Theory AbsCF
section "Abstract nonstandard semantics"
theory AbsCF
imports HOLCF HOLCFUtils CPSScheme Utils SetMap
begin
default_sort type
text ‹
After having defined the exact meaning of a control graph, we now alter the algorithm into a statically computable. We note that the contour pointer in the exact semantics is taken from an infinite set. This is unavoidable, as recursion depth is unbounded. But if this were not the case and the set were finite, the function would be calculable, having finite range and domain.

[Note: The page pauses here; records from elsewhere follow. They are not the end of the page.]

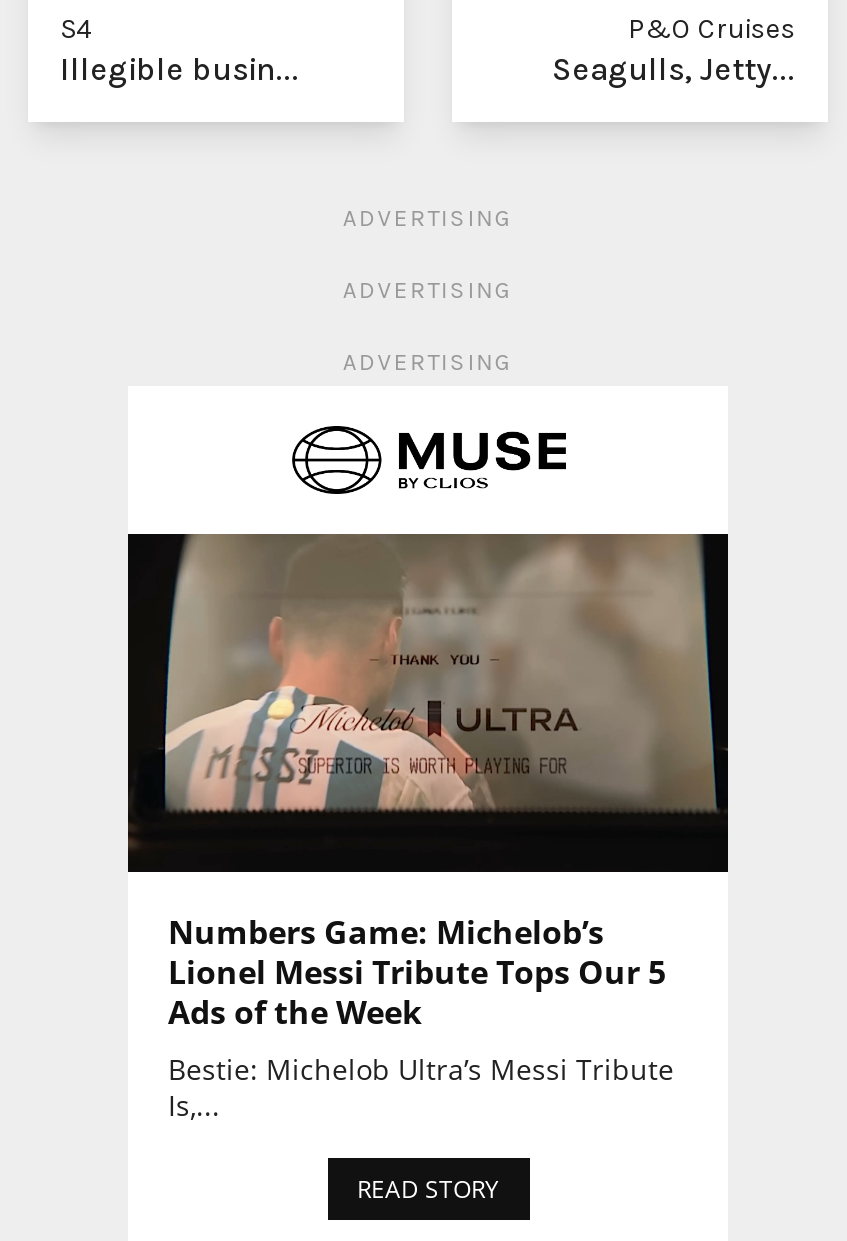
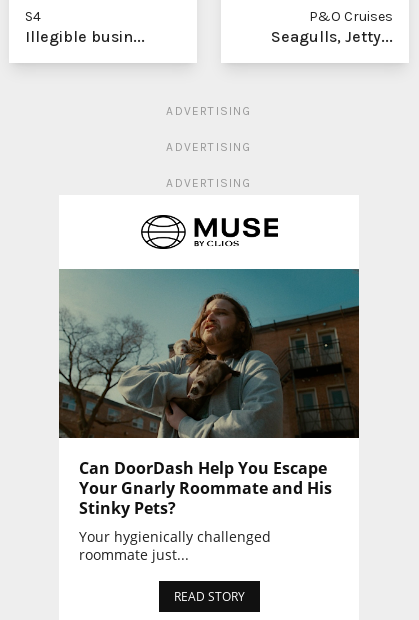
- [image]
- Numbers Game: Michelob’s
- Lionel Messi Tribute Tops Our 5
- Ads of the Week
- Bestie: Michelob Ultra’s Messi Tribute
- Is,...
+ [image]
+ Can DoorDash Help You Escape
+ Your Gnarly Roommate and His
+ Stinky Pets?
+ Your hygienically challenged
+ roommate just...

Therefore, we make the set of contour counter values finite and accept that this makes our result less exact, but calculable. We also do not work with values any more but only remember, for each variable, what possible lambdas can occur there. Because we do not have exact values any more, in a conditional expression, both branches are taken.

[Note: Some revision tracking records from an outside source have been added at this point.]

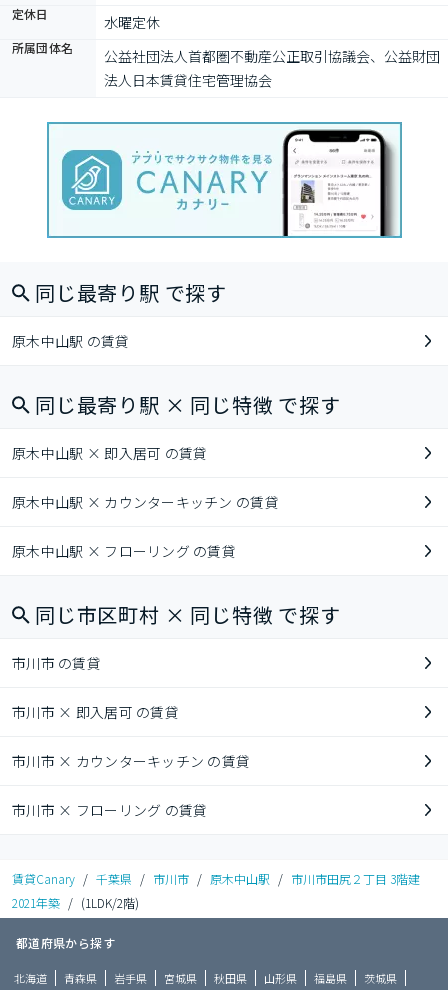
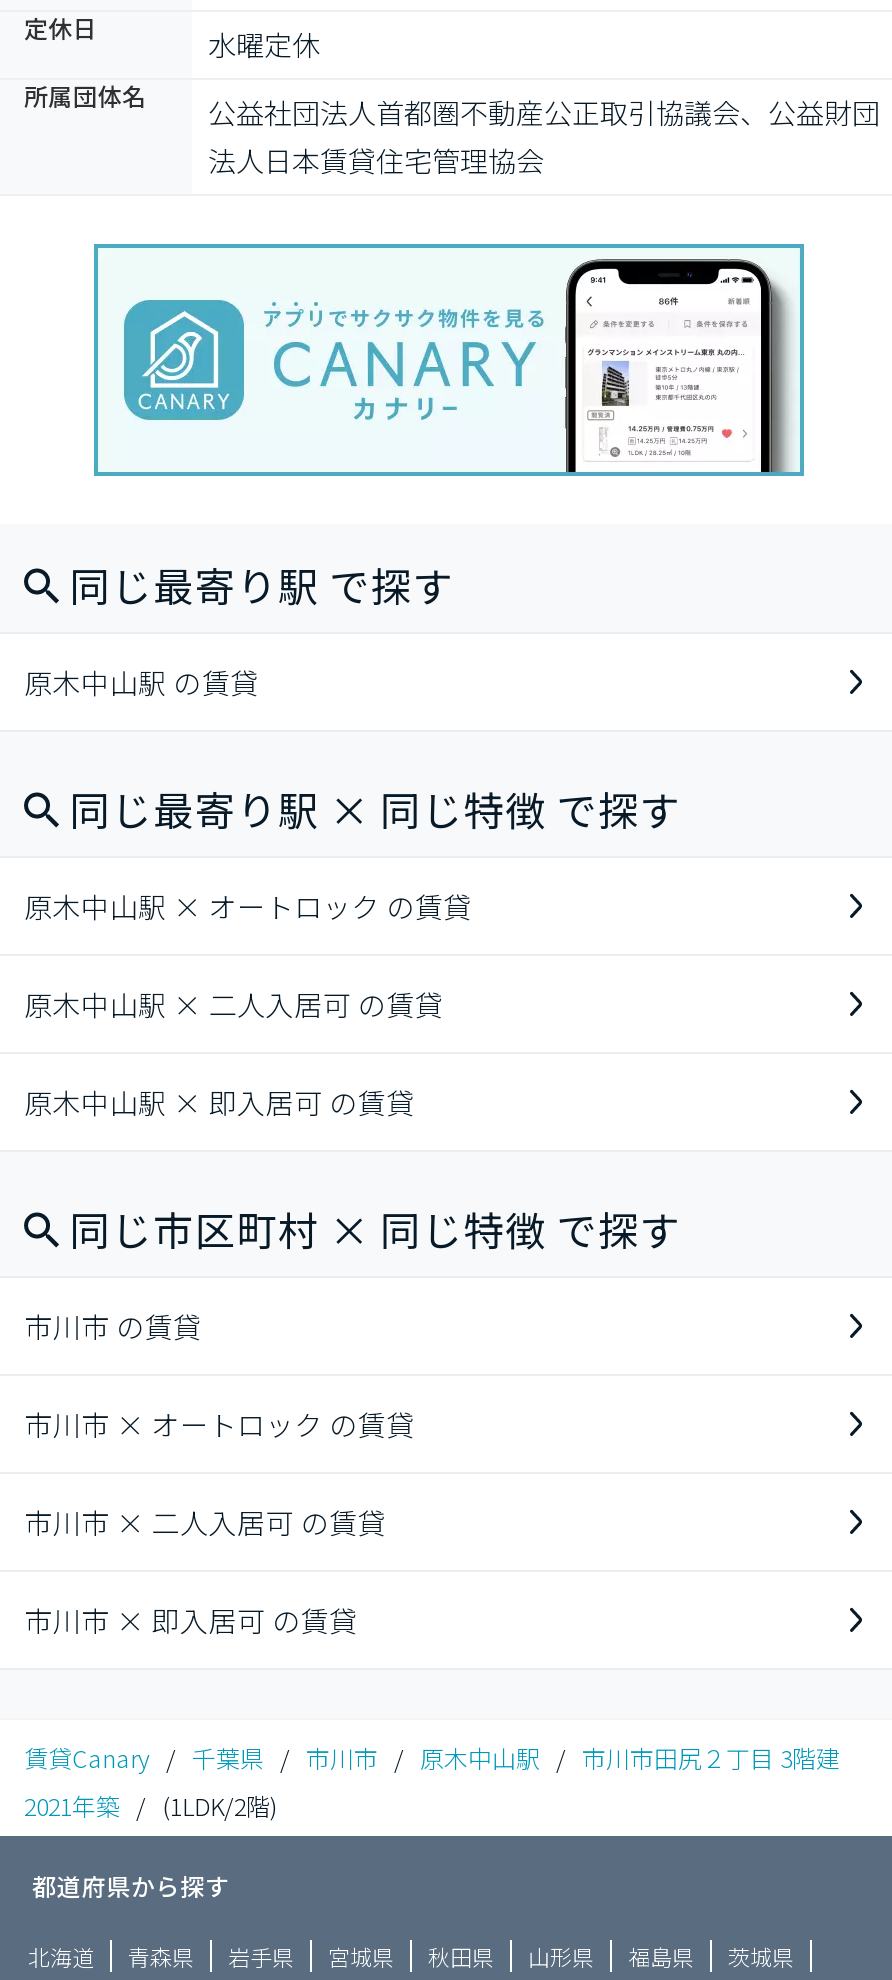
+ 原木中山駅 × オートロック の賃貸
+ 原木中山駅 × 二人入居可 の賃貸

moved down: 原木中山駅 × 即入居可 の賃貸

- 原木中山駅 × カウンターキッチン の賃貸
- 原木中山駅 × フローリング の賃貸

+ 市川市 × オートロック の賃貸
+ 市川市 × 二人入居可 の賃貸

moved down: 市川市 × 即入居可 の賃貸

- 市川市 × カウンターキッチン の賃貸
- 市川市 × フローリング の賃貸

We want to leave the exact choice of the finite contour set open for now. Therefore, we define a type class capturing the relevant definitions and the fact that the set is finite. Isabelle expects type classes to be non-empty, so we show that the ‹unit› type is in this type class.
›
class contour = finite +
fixes nb_a :: "'a ⇒ label ⇒ 'a" ("\<anb>")
and a_initial_contour :: 'a ("\<abinit>")
instantiation unit :: contour
begin
definition "\<anb> _ _ = ()"
definition "\<abinit> = ()"
instance by standard auto
end
text ‹
Analogous to the previous section, we define types for binding environments, closures, procedures, semantic values (which are now sets of possible procedures) and variable environment. Their types are parametrized by the chosen set of abstract contours.
The abstract variable environment is a partial map to sets in Shivers' dissertation. As he does not need to distinguish between a key not in the map and a key mapped to the empty set, this presentation is redundant. Therefore, I encoded this as a function from keys to sets of values. The theory @{theory "Shivers-CFA.SetMap"} contains functions and lemmas to work with such maps, symbolized by an appended dot (e.g. ‹{}.›, ‹∪.›).
›
type_synonym 'c a_benv = "label ⇀ 'c" ("_ \<abenv>" [1000])
type_synonym 'c a_closure = "lambda × 'c \<abenv>" ("_ \<aclosure>" [1000])